Content starts

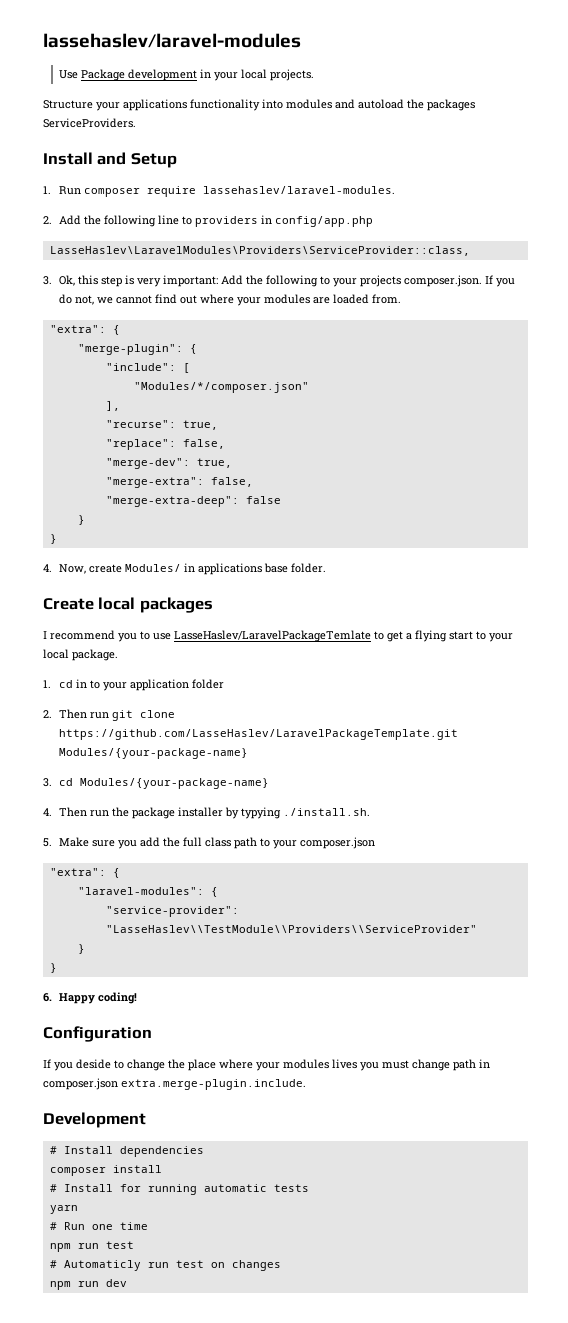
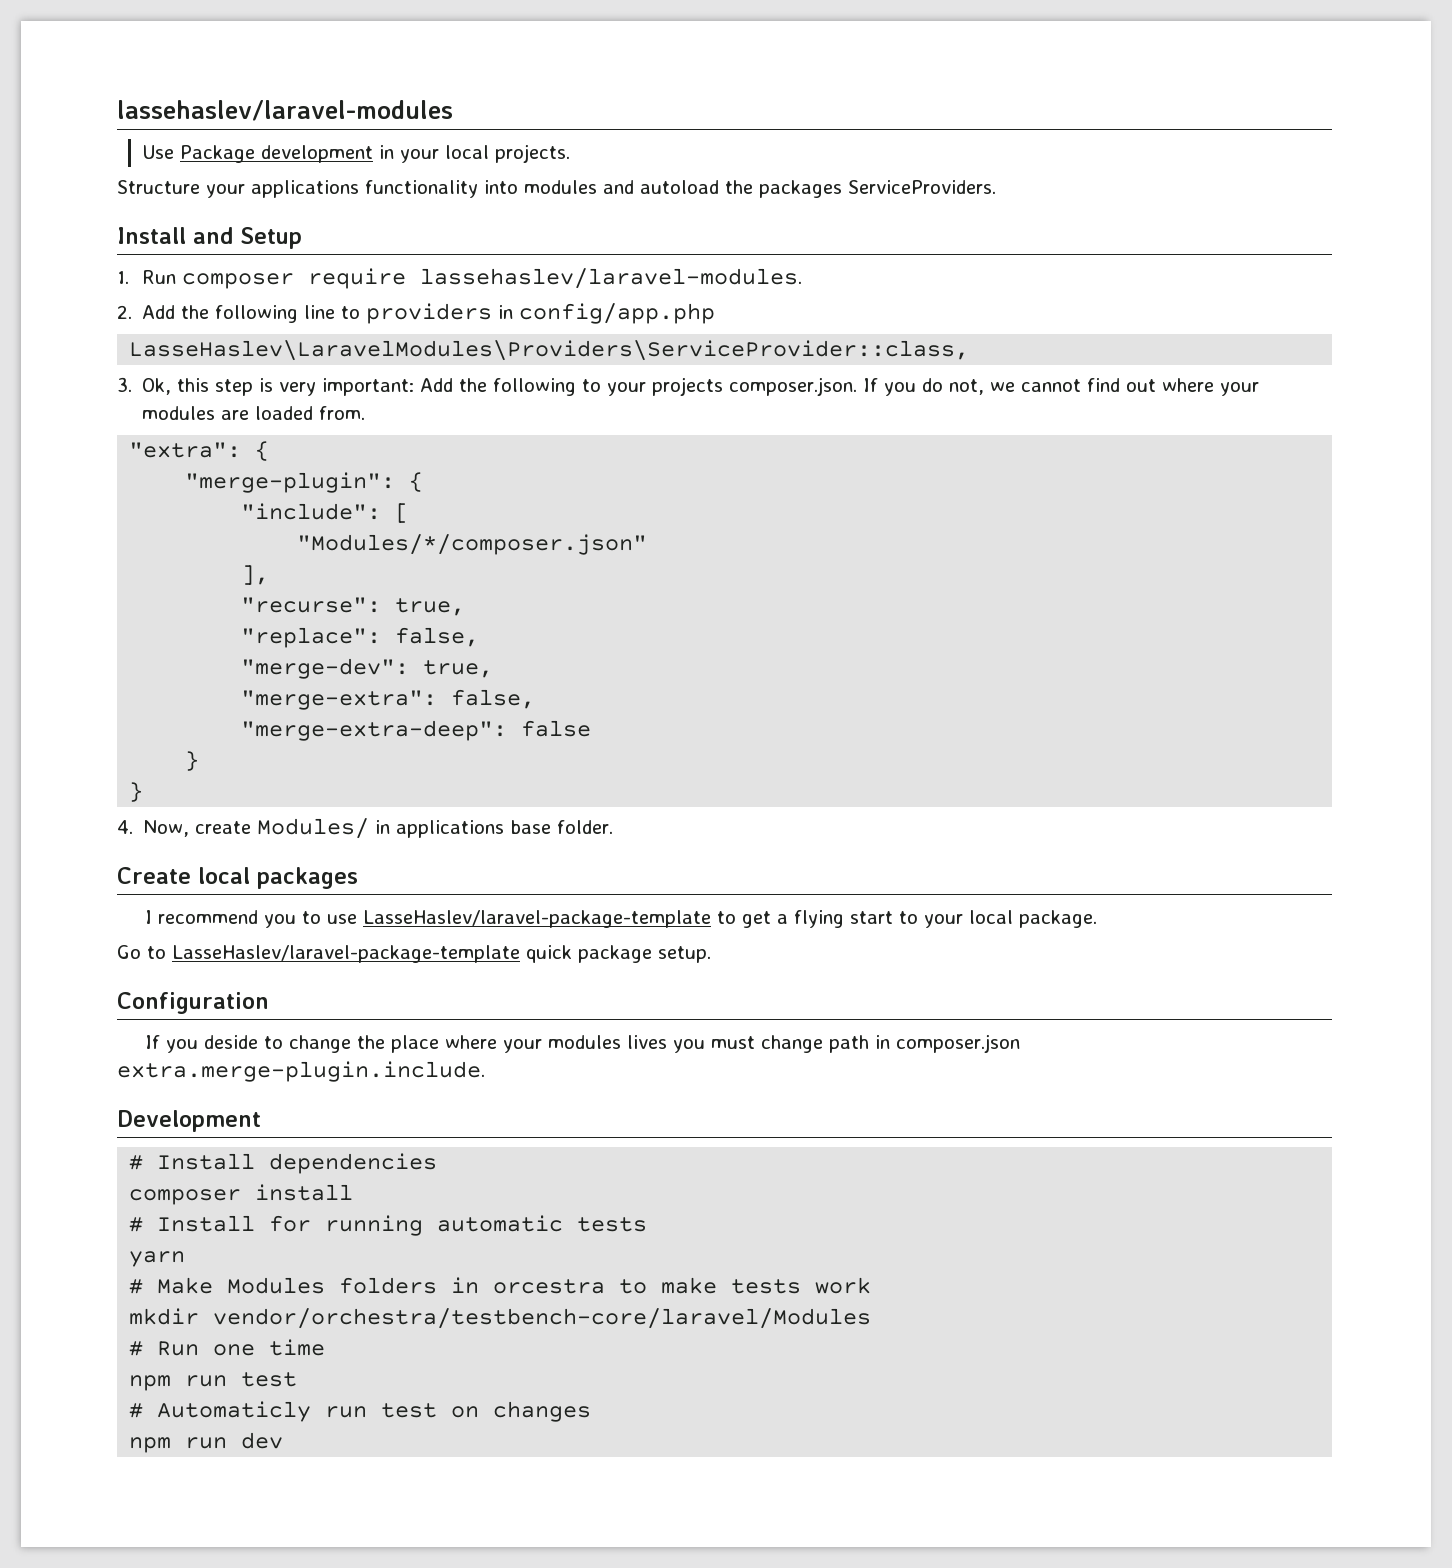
[174,630,371,642] LasseHaslev/LaravelPackageTemlate -> [362,910,711,928] LasseHaslev/laravel-package-template
[43,679,224,691] [43,709,175,721] [58,729,458,740] [58,748,248,759] [43,778,269,789] [43,807,370,819] [43,837,375,849] [49,868,120,878] [77,887,218,897] [105,906,239,917] [105,925,477,933] [77,944,85,954] [49,963,57,973] [43,992,137,1004] 1. cd in to your application folder // 2. Then run git clone https://github.com/LasseHaslev/LaravelPackageTemplate.git Modules/{your-package-name} // 3. cd Modules/{your-package-name} // 4. Then run the package installer by typying ./install.sh. // 5. Make sure you add the full class path to your composer.json // "extra": { // "laravel-modules": { // "service-provider": "LasseHaslev\\TestModule\\Providers\\ServiceProvider" // } // } // 6. Happy coding! -> [117,945,711,963] Go to LasseHaslev/laravel-package-template quick package setup.
(78, 1209) none -> [129,1277,872,1294] [129,1308,872,1329] // # Make Modules folders in orcestra to make tests work // mkdir vendor/orchestra/testbench-core/laravel/Modules

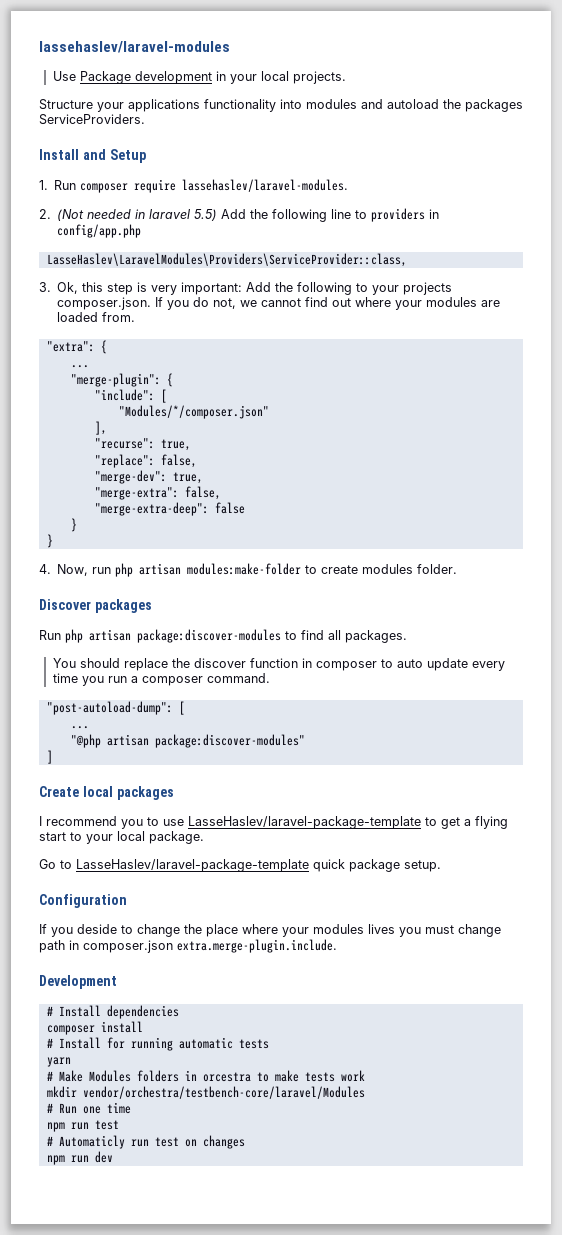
(132, 312) none -> [57,209,218,221] (Not needed in laravel 5.5)
(270, 451) none -> [70,365,89,368] // ...
[195,818,614,839] create Modules/ in applications base folder. -> [92,563,458,577] [39,599,152,613] [39,629,407,643] [52,658,505,671] [52,673,270,686] [46,701,185,715] [70,726,89,729] [70,734,305,748] [46,750,53,764] run php artisan modules:make-folder to create modules folder. // Discover packages // Run php artisan package:discover-modules to find all packages. // You should replace the discover function in composer to auto update every time you run a composer command. // "post-autoload-dump": [ // ... // "@php artisan package:discover-modules" // ]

Content ends

Try it: Only the final stretch of the entries above is needed: print exactly the lines from the line containing "(132, 312) none" through the last one.

Expected output:
(132, 312) none -> [57,209,218,221] (Not needed in laravel 5.5)
(270, 451) none -> [70,365,89,368] // ...
[195,818,614,839] create Modules/ in applications base folder. -> [92,563,458,577] [39,599,152,613] [39,629,407,643] [52,658,505,671] [52,673,270,686] [46,701,185,715] [70,726,89,729] [70,734,305,748] [46,750,53,764] run php artisan modules:make-folder to create modules folder. // Discover packages // Run php artisan package:discover-modules to find all packages. // You should replace the discover function in composer to auto update every time you run a composer command. // "post-autoload-dump": [ // ... // "@php artisan package:discover-modules" // ]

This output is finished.